Hida nodded sagely. “Creator’s first attempt at humans.”
“But she killed them,” Kiol said.
“Not all of them. She couldn’t. Creator loves all Her creations… even the failed ones.”
The image of Creator sitting on the floor surrounded by petals came to his mind. She hadn’t seemed to love those. “So you’re harboring them?” Kiol asked.
“Yes. Because it is what She wanted. For them to be alive.”
“Alive?” Kiol scoffed. “That’s not alive. Stuck in a pit with no light?”
“They’re too dangerous to be anywhere else.”
“Death would be better than that.”
“That’s not a decision for you or me to make.”
“It’s not a decision for a dead god either,” Kiol said. Hida bristled at that.

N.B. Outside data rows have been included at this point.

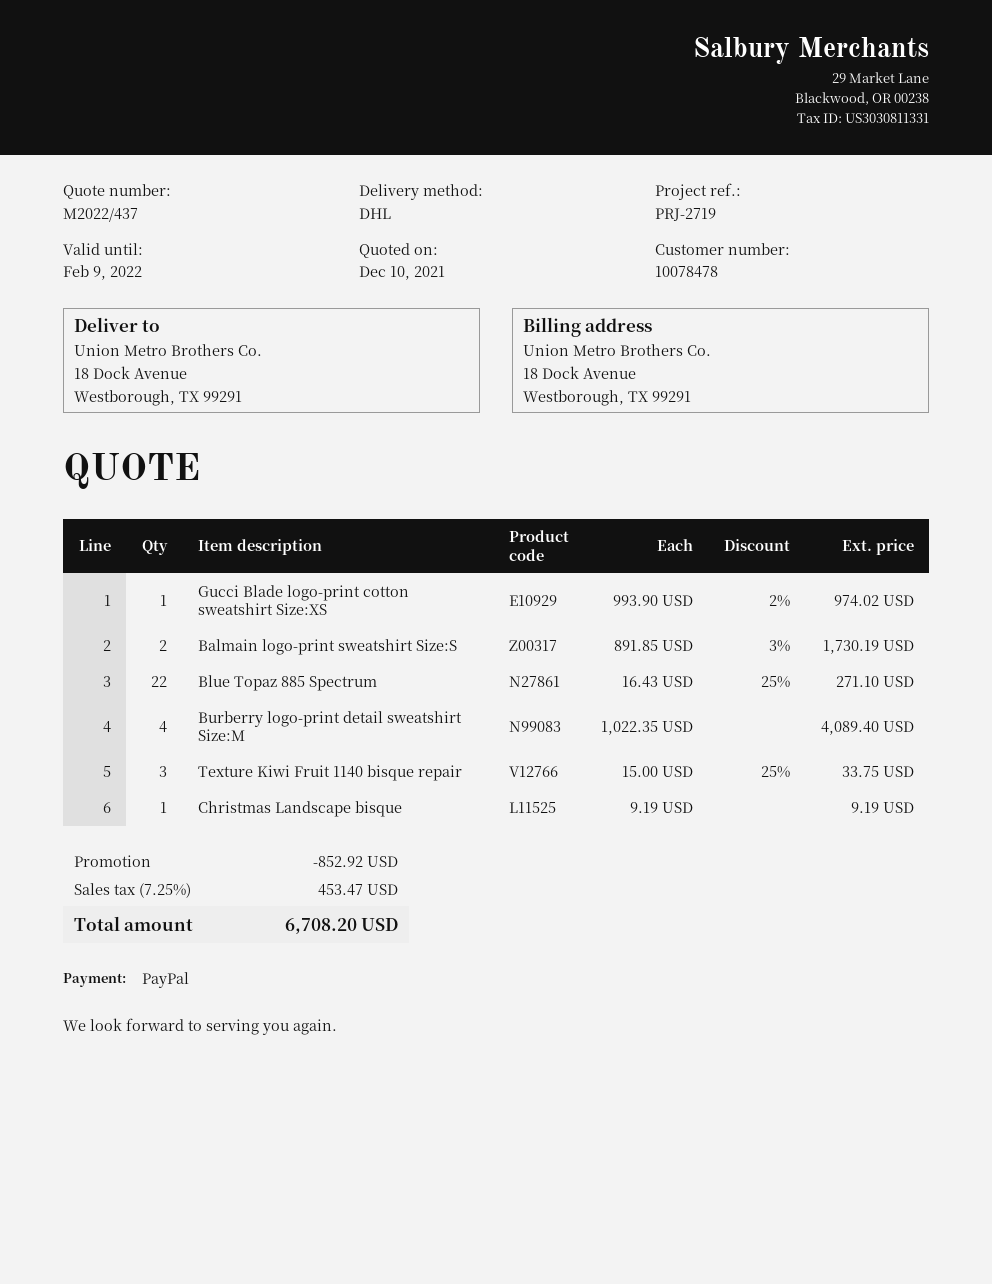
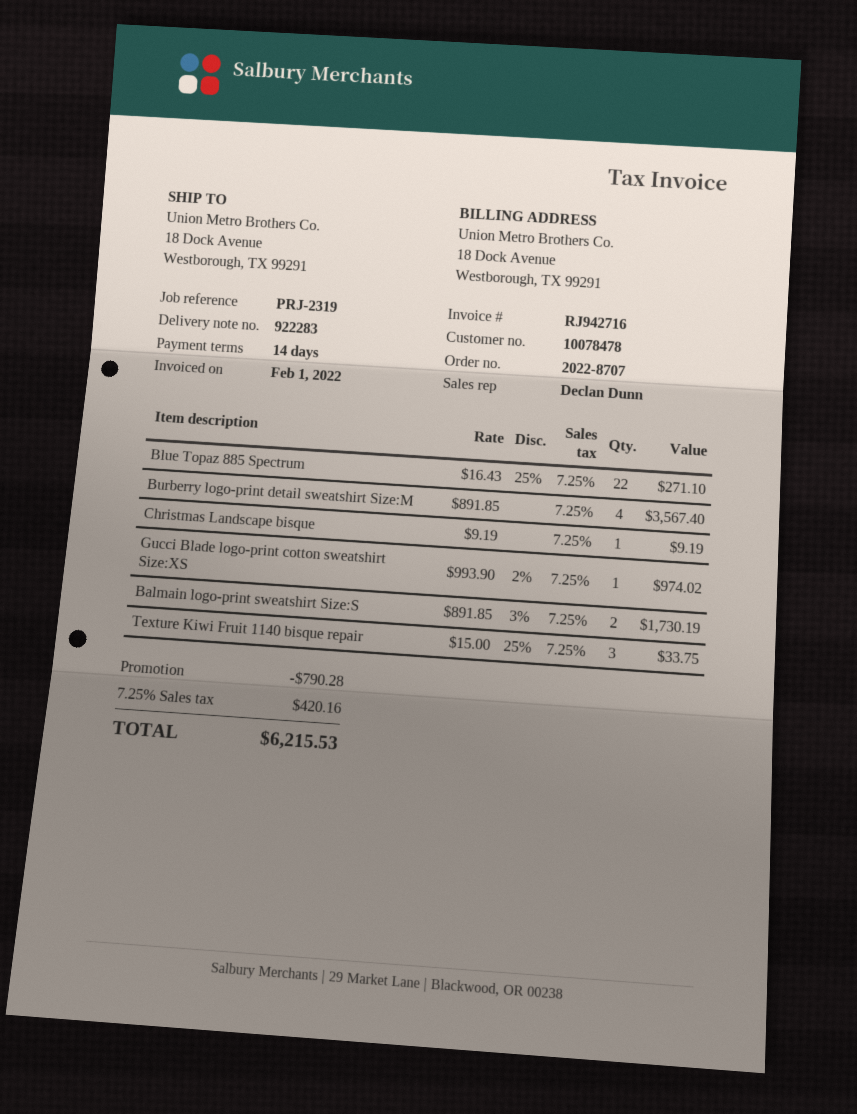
reference: PRJ-2719 -> PRJ-2319
Burberry logo-print detail sweatshirt Size:M: 4 x 1022.35 = 4089.40 -> 4 x 891.85 = 3567.40
discount: 852.92 -> 790.28
tax: 7.25% = 453.47 -> 7.25% = 420.16
total: 6708.20 -> 6215.53

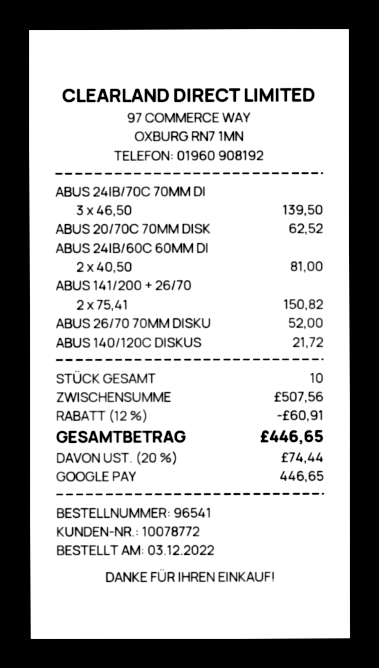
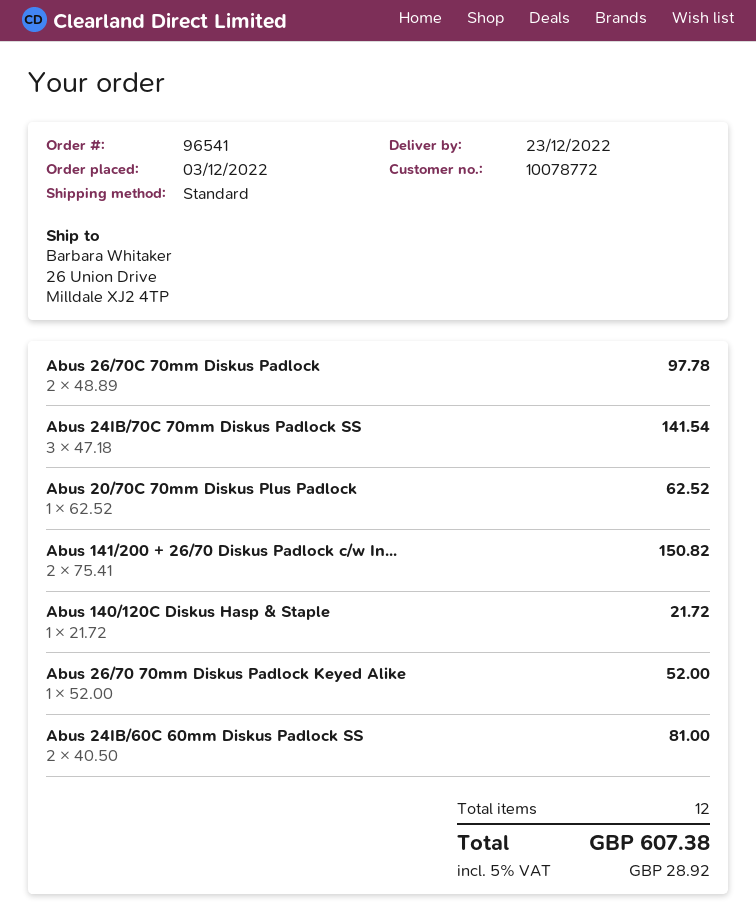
ABUS 24IB/70C 70MM DI: 3 x 46.50 = 139.50 -> 3 x 47.18 = 141.54
Abus 26/70C 70mm Diskus Padlock: none -> 2 x 48.89 = 97.78
total quantity: 10 -> 12
discount: 12% = 60.91 -> none
tax: 20% = 74.44 -> 5% = 28.92
total: 446.65 -> 607.38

“She’s not dead, which you well know.”
“She’s not alive either,” Kiol lied. “And you’re her representative in the world. So make the decision.” Hida stared him down and didn’t reply. When it became obvious he wouldn’t get a response, Kiol brushed past him and started across the slippery rock path, up the stairs he’d descended all those years ago. He returned immediately to Hida's private worship hall. The statue was back in place and once inside the tunnel he saw the footsteps leading out. Only two sets. He followed their trail through the tunnel until he reached the sigil on the wall. There was another half-finished beside it, and splashes of blood on the ground.
He didn’t even bother closing the statue behind him. He sprinted through the temple and would have sprinted right out onto the grounds, guards be damned, when he saw the twins tucked into a corner of the hall. They appeared to be in heated discussion that they were trying very hard to keep under wraps before they spun in surprise at his arrival.
“You’re alive!” Caelin said, rushing forward. Kiol recoiled from her touch at the same moment she seemed to realize better and took her hands back.
“Where the fuck is Nirin?” he demanded.
“Keep your voice down!” Corva reprimanded.
Kiol glared and both the girls shrunk back. “Where is he?”
“We don’t know, he disappeared like you d—!” Caelin cut herself off at the last word and looked dubiously at her sister. “Well, kind of. A… a hand came out of the wall and pulled him in. That didn’t happen to you, did it?”
“Whose hand?” Kiol asked, his blood rising. Caelin looked at him with a lost expression. He growled and ran out. It was a mix of luck and subconscious knowledge that kept him from running into anyone. He vaulted back over the wall and sprinted full speed to the martial temple.